● **Exercise brief**
Repeat exactly the lines of the material below that run from the "(154, 649) none" line to the "[507,77,841,92] [507,101,814,118] beforeClose: A" line, including both, and do not carry over any pictures.

● **Input**

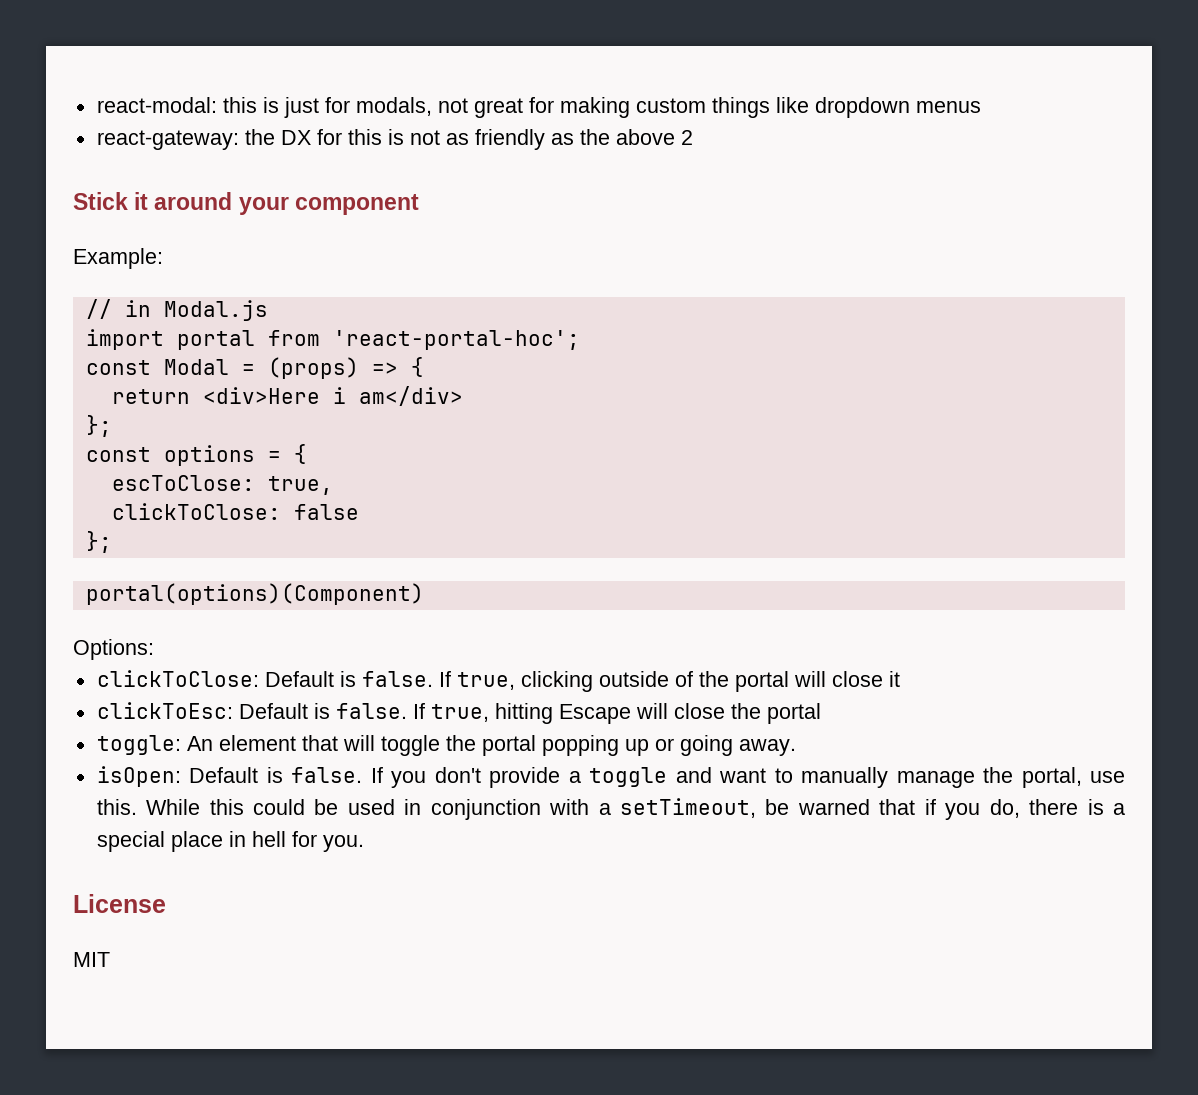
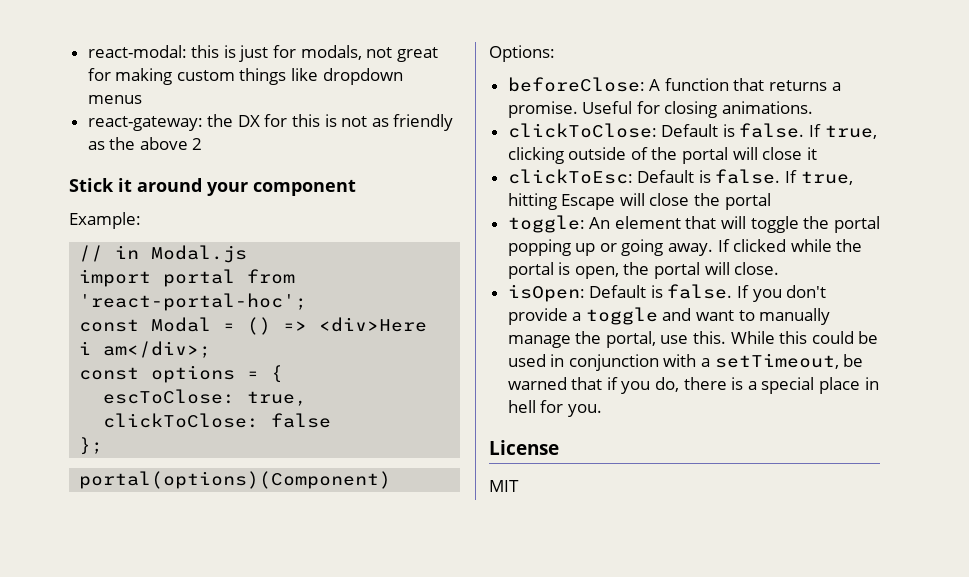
[267,357,424,379] [111,386,463,406] [85,415,112,437] (props) => { // return <div>Here i am</div> // }; -> [247,317,428,335] [79,341,212,358] () => <div>Here i am</div>;
(154, 649) none -> [507,77,841,92] [507,101,814,118] // beforeClose: A function that returns a promise. Useful for closing animations.
(796, 747) none -> [717,239,863,252] [507,262,780,279] If clicked while the portal is open, the portal will close.

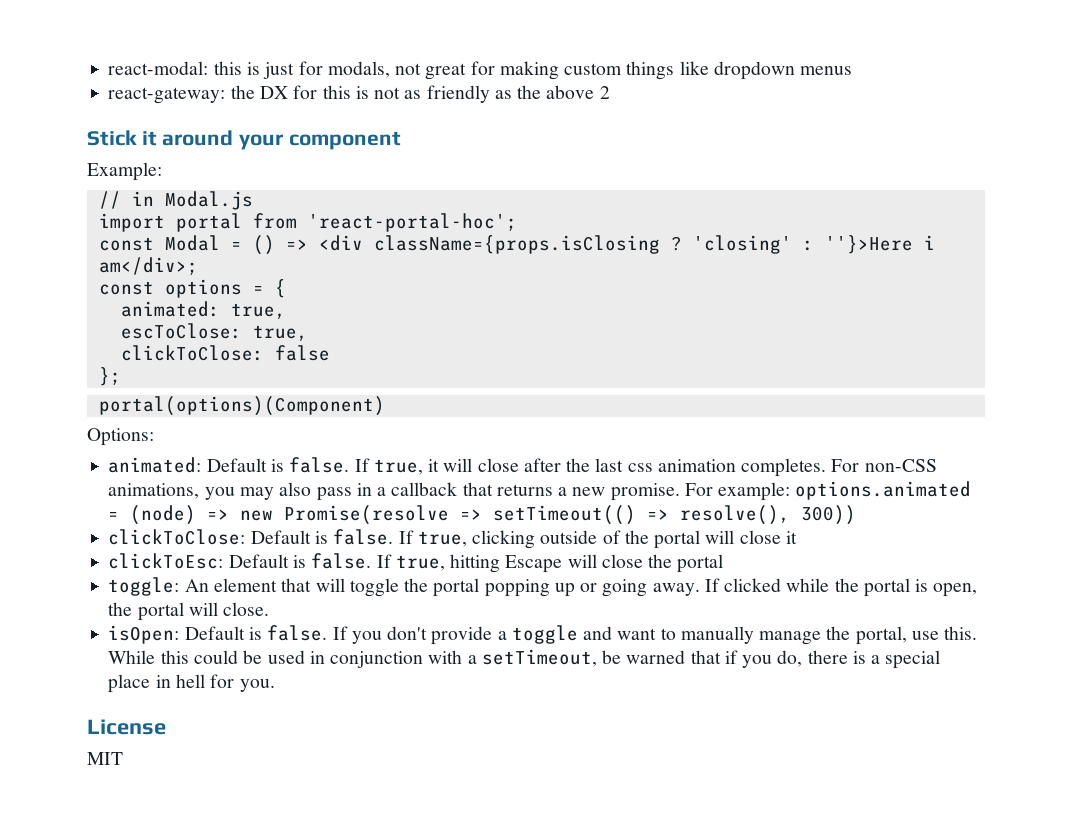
[319,317,428,332] <div>Here -> [318,235,913,254] <div className={props.isClosing ? 'closing' : ''}>Here
(284, 374) none -> [120,301,286,319] // animated: true,
[507,77,841,92] [507,101,814,118] beforeClose: A function that returns a promise. Useful for closing animations. -> [108,457,937,477] [108,481,972,501] [108,505,857,525] animated: Default is false. If true, it will close after the last css animation completes. For non-CSS animations, you may also pass in a callback that returns a new promise. For example: options.animated = (node) => new Promise(resolve => setTimeout(() => resolve(), 300))

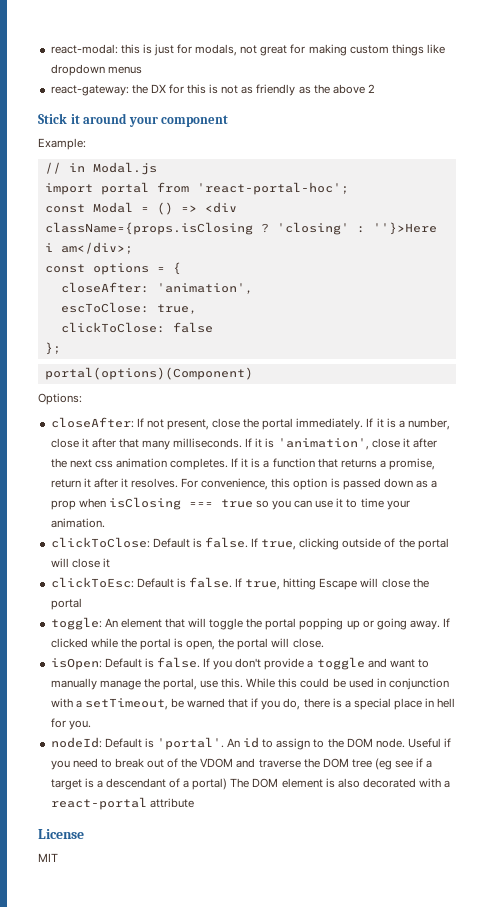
[120,301,286,319] animated: true, -> [60,282,253,294] closeAfter: 'animation',
[108,457,519,475] animated: Default is false. If true, it will close -> [50,417,450,430] [50,438,410,450] closeAfter: If not present, close the portal immediately. If it is a number, close it after that many milliseconds. If it is 'animation', close it
[595,458,624,472] last -> [69,459,92,468] next
[831,459,937,472] [108,481,972,501] [108,505,857,525] For non-CSS animations, you may also pass in a callback that returns a new promise. For example: options.animated = (node) => new Promise(resolve => setTimeout(() => resolve(), 300)) -> [231,458,436,470] [50,478,438,490] [50,497,410,510] [50,518,105,528] If it is a function that returns a promise, return it after it resolves. For convenience, this option is passed down as a prop when isClosing === true so you can use it to time your animation.
(275, 685) none -> [50,737,452,750] [50,758,433,770] [50,778,451,790] [50,797,194,810] // nodeId: Default is 'portal'. An id to assign to the DOM node. Useful if you need to break out of the VDOM and traverse the DOM tree (eg see if a target is a descendant of a portal) The DOM element is also decorated with a react-portal attribute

● **Solved exercise**
(154, 649) none -> [507,77,841,92] [507,101,814,118] // beforeClose: A function that returns a promise. Useful for closing animations.
(796, 747) none -> [717,239,863,252] [507,262,780,279] If clicked while the portal is open, the portal will close.

[319,317,428,332] <div>Here -> [318,235,913,254] <div className={props.isClosing ? 'closing' : ''}>Here
(284, 374) none -> [120,301,286,319] // animated: true,
[507,77,841,92] [507,101,814,118] beforeClose: A function that returns a promise. Useful for closing animations. -> [108,457,937,477] [108,481,972,501] [108,505,857,525] animated: Default is false. If true, it will close after the last css animation completes. For non-CSS animations, you may also pass in a callback that returns a new promise. For example: options.animated = (node) => new Promise(resolve => setTimeout(() => resolve(), 300))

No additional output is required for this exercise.